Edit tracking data

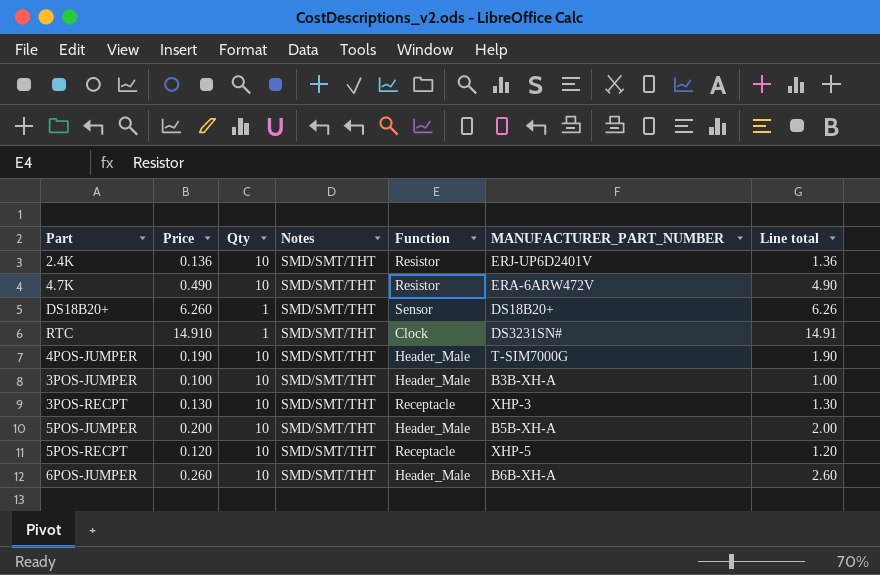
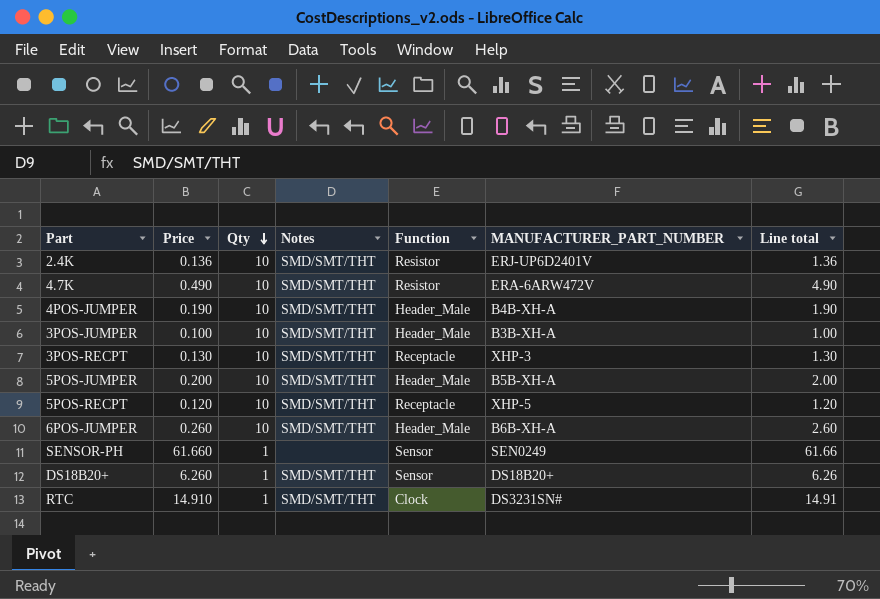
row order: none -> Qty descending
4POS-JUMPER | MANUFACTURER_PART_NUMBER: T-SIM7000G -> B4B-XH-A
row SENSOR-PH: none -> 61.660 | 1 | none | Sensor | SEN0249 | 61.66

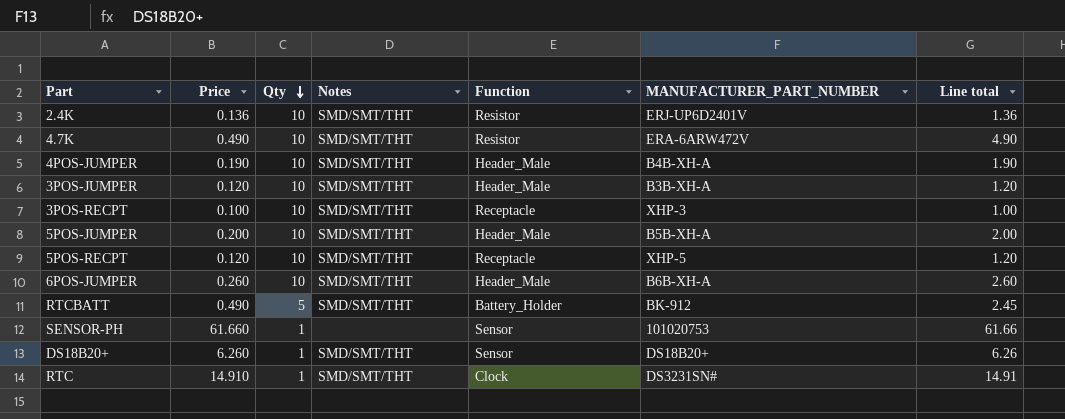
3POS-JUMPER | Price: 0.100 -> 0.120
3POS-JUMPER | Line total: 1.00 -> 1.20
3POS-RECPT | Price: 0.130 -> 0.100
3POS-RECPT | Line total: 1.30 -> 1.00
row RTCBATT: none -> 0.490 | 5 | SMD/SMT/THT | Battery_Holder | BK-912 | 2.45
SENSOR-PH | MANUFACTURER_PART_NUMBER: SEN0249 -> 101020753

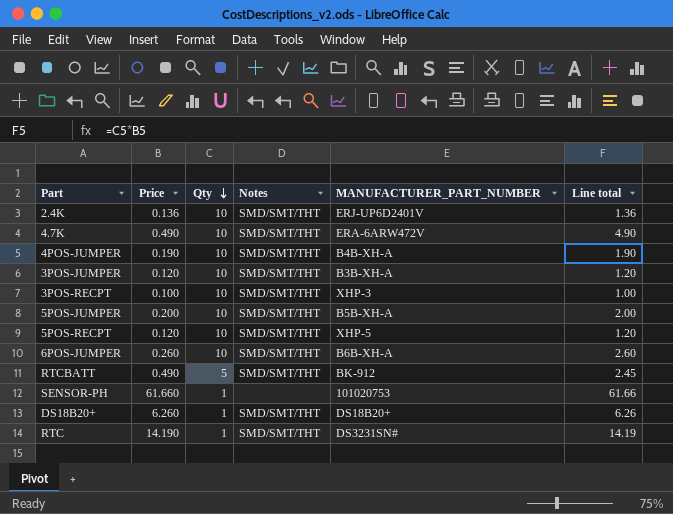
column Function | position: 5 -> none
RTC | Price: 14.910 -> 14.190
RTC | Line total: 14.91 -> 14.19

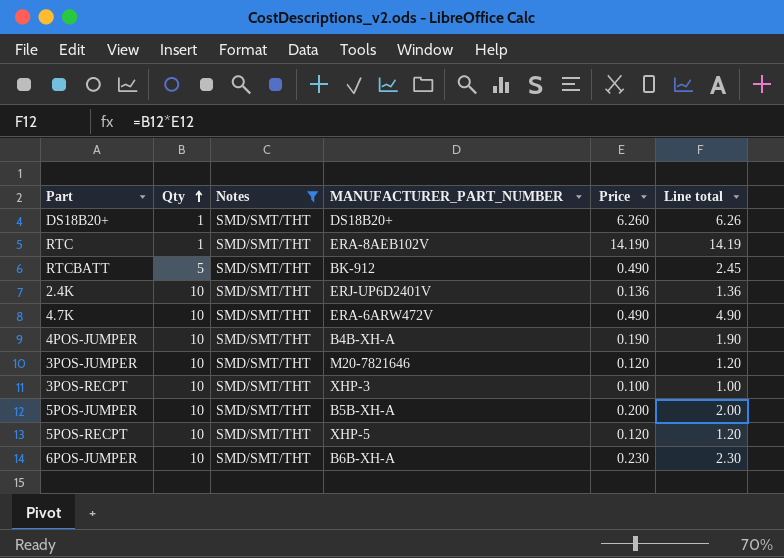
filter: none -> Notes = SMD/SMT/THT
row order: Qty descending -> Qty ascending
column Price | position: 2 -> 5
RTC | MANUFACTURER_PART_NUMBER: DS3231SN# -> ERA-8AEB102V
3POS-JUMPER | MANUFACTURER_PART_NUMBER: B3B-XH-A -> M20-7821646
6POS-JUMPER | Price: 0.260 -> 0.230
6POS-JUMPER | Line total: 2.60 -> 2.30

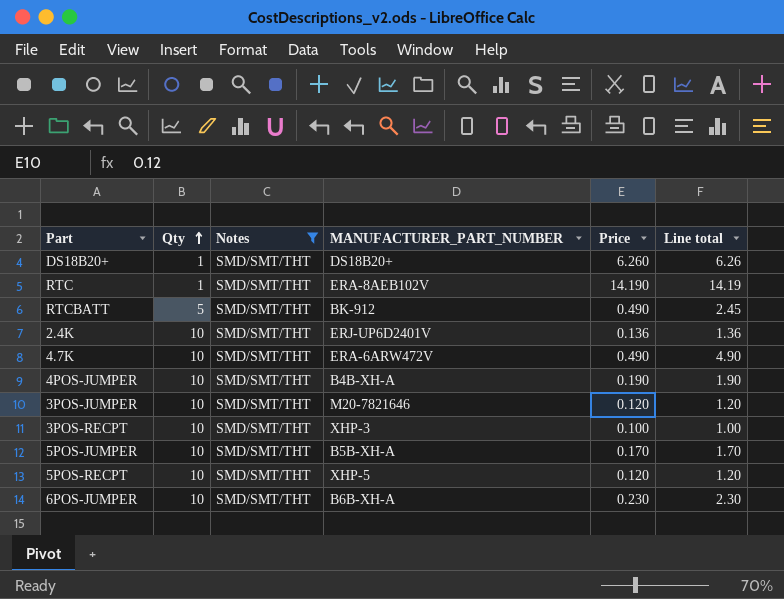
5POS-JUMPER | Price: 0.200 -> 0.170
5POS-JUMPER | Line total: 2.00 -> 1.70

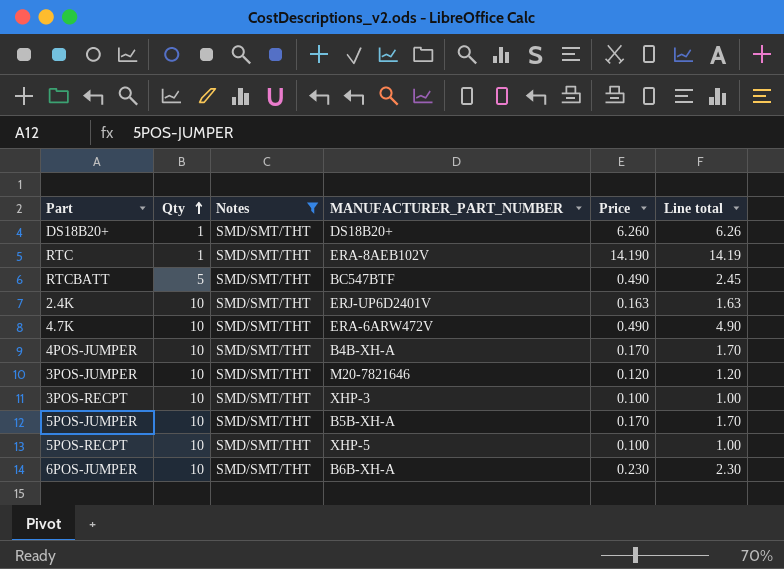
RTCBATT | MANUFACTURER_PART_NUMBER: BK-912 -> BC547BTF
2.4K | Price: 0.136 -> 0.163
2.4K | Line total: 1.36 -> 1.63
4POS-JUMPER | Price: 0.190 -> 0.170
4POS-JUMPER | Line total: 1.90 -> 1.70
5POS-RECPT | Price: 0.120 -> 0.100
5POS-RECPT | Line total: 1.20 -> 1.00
==
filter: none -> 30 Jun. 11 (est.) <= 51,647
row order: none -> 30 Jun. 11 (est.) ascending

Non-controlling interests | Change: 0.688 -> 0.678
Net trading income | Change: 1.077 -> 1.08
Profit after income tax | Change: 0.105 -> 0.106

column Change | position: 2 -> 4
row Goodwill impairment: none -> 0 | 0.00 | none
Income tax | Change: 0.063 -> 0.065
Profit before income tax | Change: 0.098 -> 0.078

# [EXERCISE BRIEF]
When you reach the line with "row SENSOR-PH: none" in the records above, start writing out each line exactly, and stop after the line with "5POS-RECPT | Line total: 1.20 -> 1.00". Pictures stay out.

# [FINAL ANSWER]
row SENSOR-PH: none -> 61.660 | 1 | none | Sensor | SEN0249 | 61.66

3POS-JUMPER | Price: 0.100 -> 0.120
3POS-JUMPER | Line total: 1.00 -> 1.20
3POS-RECPT | Price: 0.130 -> 0.100
3POS-RECPT | Line total: 1.30 -> 1.00
row RTCBATT: none -> 0.490 | 5 | SMD/SMT/THT | Battery_Holder | BK-912 | 2.45
SENSOR-PH | MANUFACTURER_PART_NUMBER: SEN0249 -> 101020753

column Function | position: 5 -> none
RTC | Price: 14.910 -> 14.190
RTC | Line total: 14.91 -> 14.19

filter: none -> Notes = SMD/SMT/THT
row order: Qty descending -> Qty ascending
column Price | position: 2 -> 5
RTC | MANUFACTURER_PART_NUMBER: DS3231SN# -> ERA-8AEB102V
3POS-JUMPER | MANUFACTURER_PART_NUMBER: B3B-XH-A -> M20-7821646
6POS-JUMPER | Price: 0.260 -> 0.230
6POS-JUMPER | Line total: 2.60 -> 2.30

5POS-JUMPER | Price: 0.200 -> 0.170
5POS-JUMPER | Line total: 2.00 -> 1.70

RTCBATT | MANUFACTURER_PART_NUMBER: BK-912 -> BC547BTF
2.4K | Price: 0.136 -> 0.163
2.4K | Line total: 1.36 -> 1.63
4POS-JUMPER | Price: 0.190 -> 0.170
4POS-JUMPER | Line total: 1.90 -> 1.70
5POS-RECPT | Price: 0.120 -> 0.100
5POS-RECPT | Line total: 1.20 -> 1.00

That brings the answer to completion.